In a December 17, 2021 decision, Justice Barry Ostrager of the New York County Supreme Court granted the minor-league team's motion to stay arbitration. In his decision, he reasoned that "[b]ased on the appearance of impropriety, the Commissioner of Major League Baseball should not arbitrate a dispute of claims that are asserted against Major League Baseball."
This decision--which was appealed last week to New York's Appellate Division--will likely be cited as precedent by plaintiff's counsel in both the Flores and Gruden cases, especially given the paucity of case-law involving attempts by professional sports leagues to enforce contractual arbitration provisions that would install league executives as the arbiters of tort claims filed against the leagues.

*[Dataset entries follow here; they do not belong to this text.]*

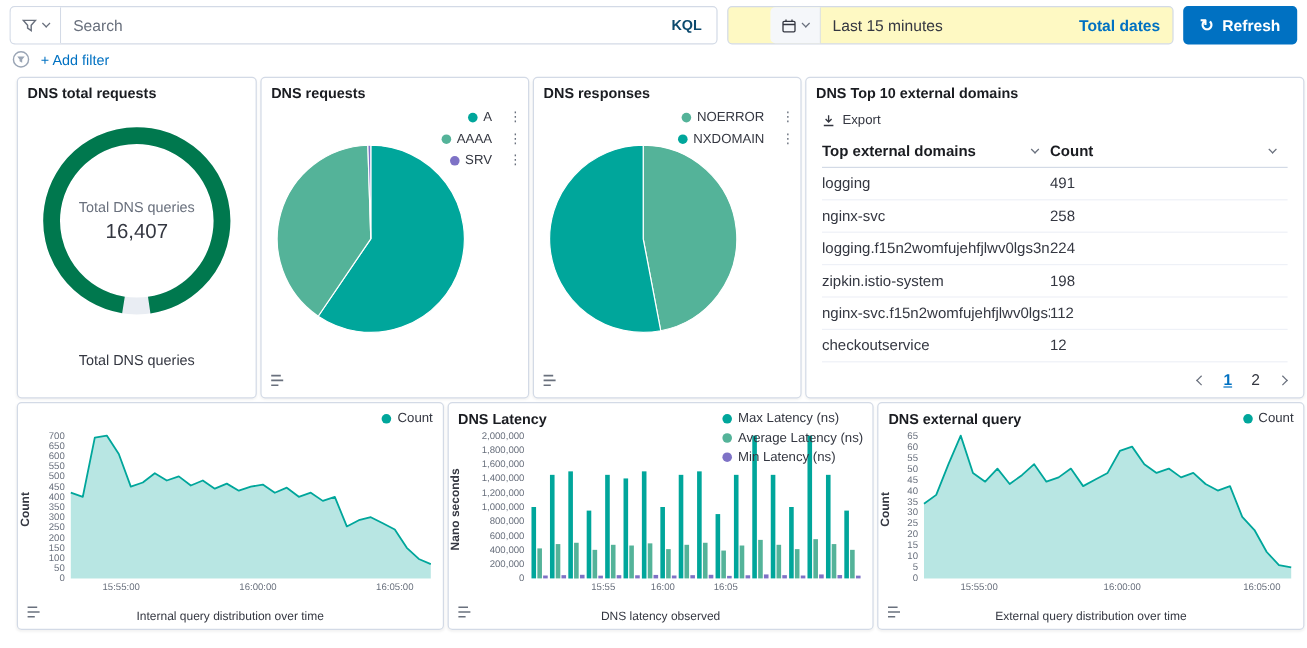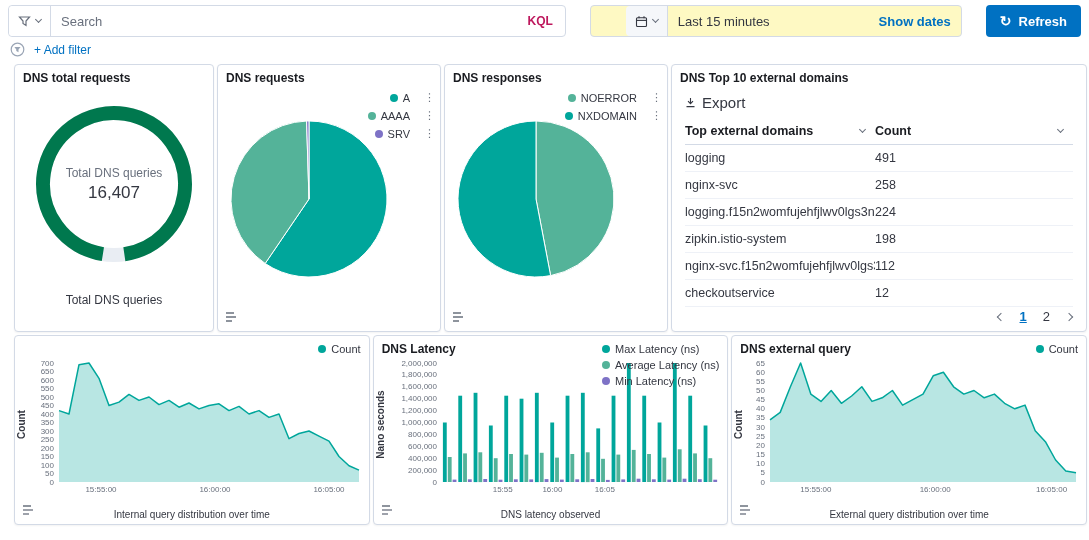"Search" .topbar { gap: 24px -> 8px }
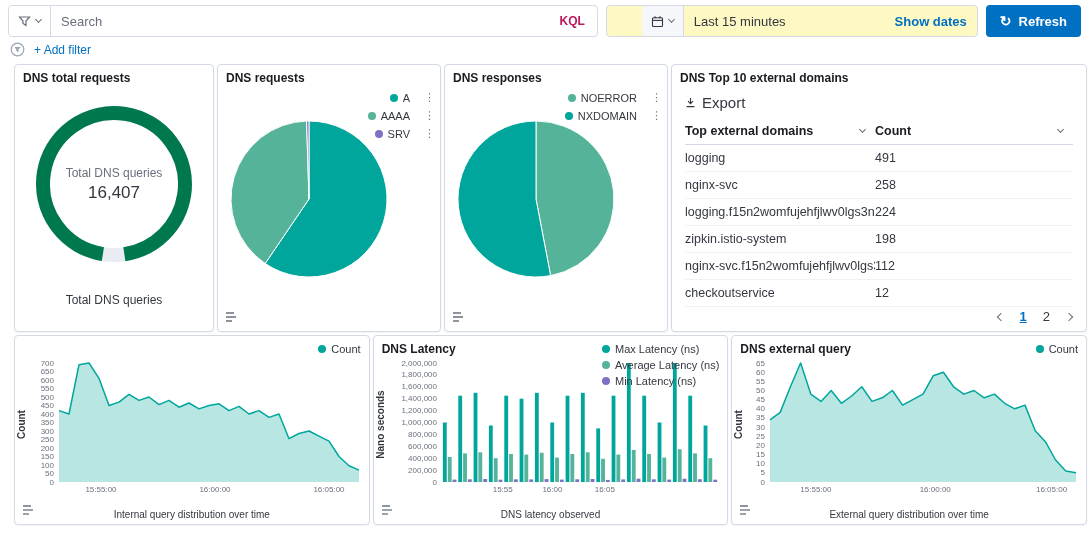"KQL" .kql-btn { color: #be185d -> #0c4a6e }
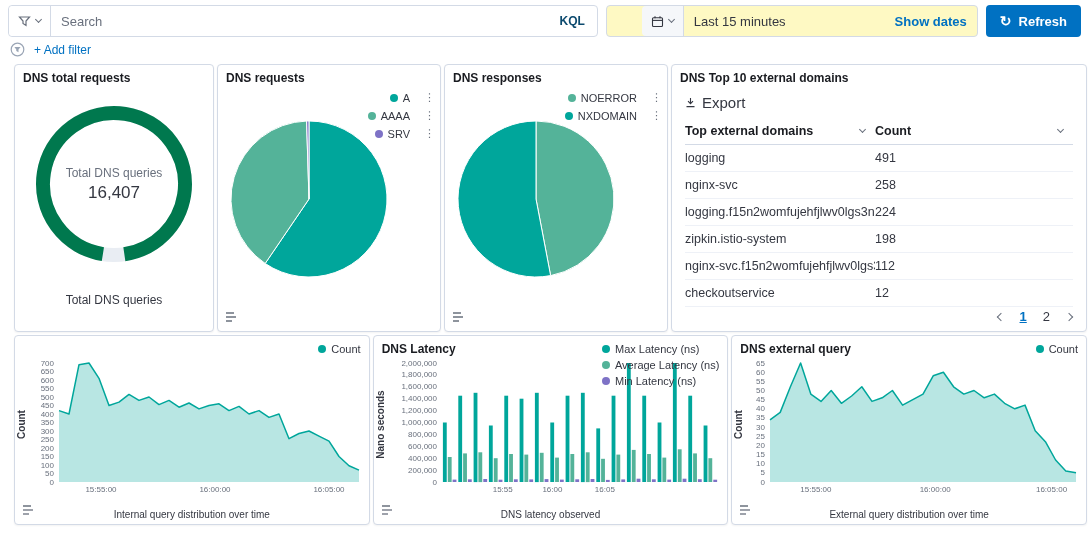"Show dates" button.show-dates-btn { text: Show -> Total }
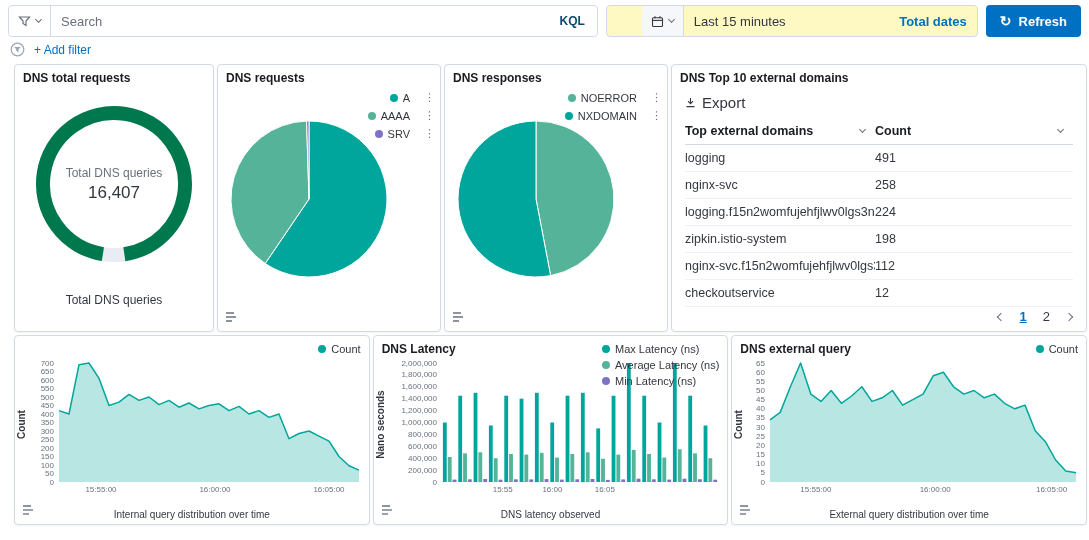"Export" .export-row { font-size: 15px -> 11px }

Finally, the class-action status of the Flores lawsuit provides yet another compelling reason why the contractual arbitration provision should not be enforced (well, at least not in the Flores case). For all of Commissioner Goodell's supposed arbitral talents, resolving 'class-wide' claims does not appear to be among them. In fact, no NFL Commissioner has ever arbitrated a class action lawsuit in his capacity as the NFL Commissioner. Putting aside the question of whether other minority coaches and GM candidates are even subject to the mandatory arbitration language in their contracts with NFL teams--or whether they have NFL contracts at all (see college coaches)--it is highly dubious that 'class-wide' claims-spanning potentially 100 or more individuals could be effectively vindicated before an NFL Commissioner with no class action experience, much less a law degree.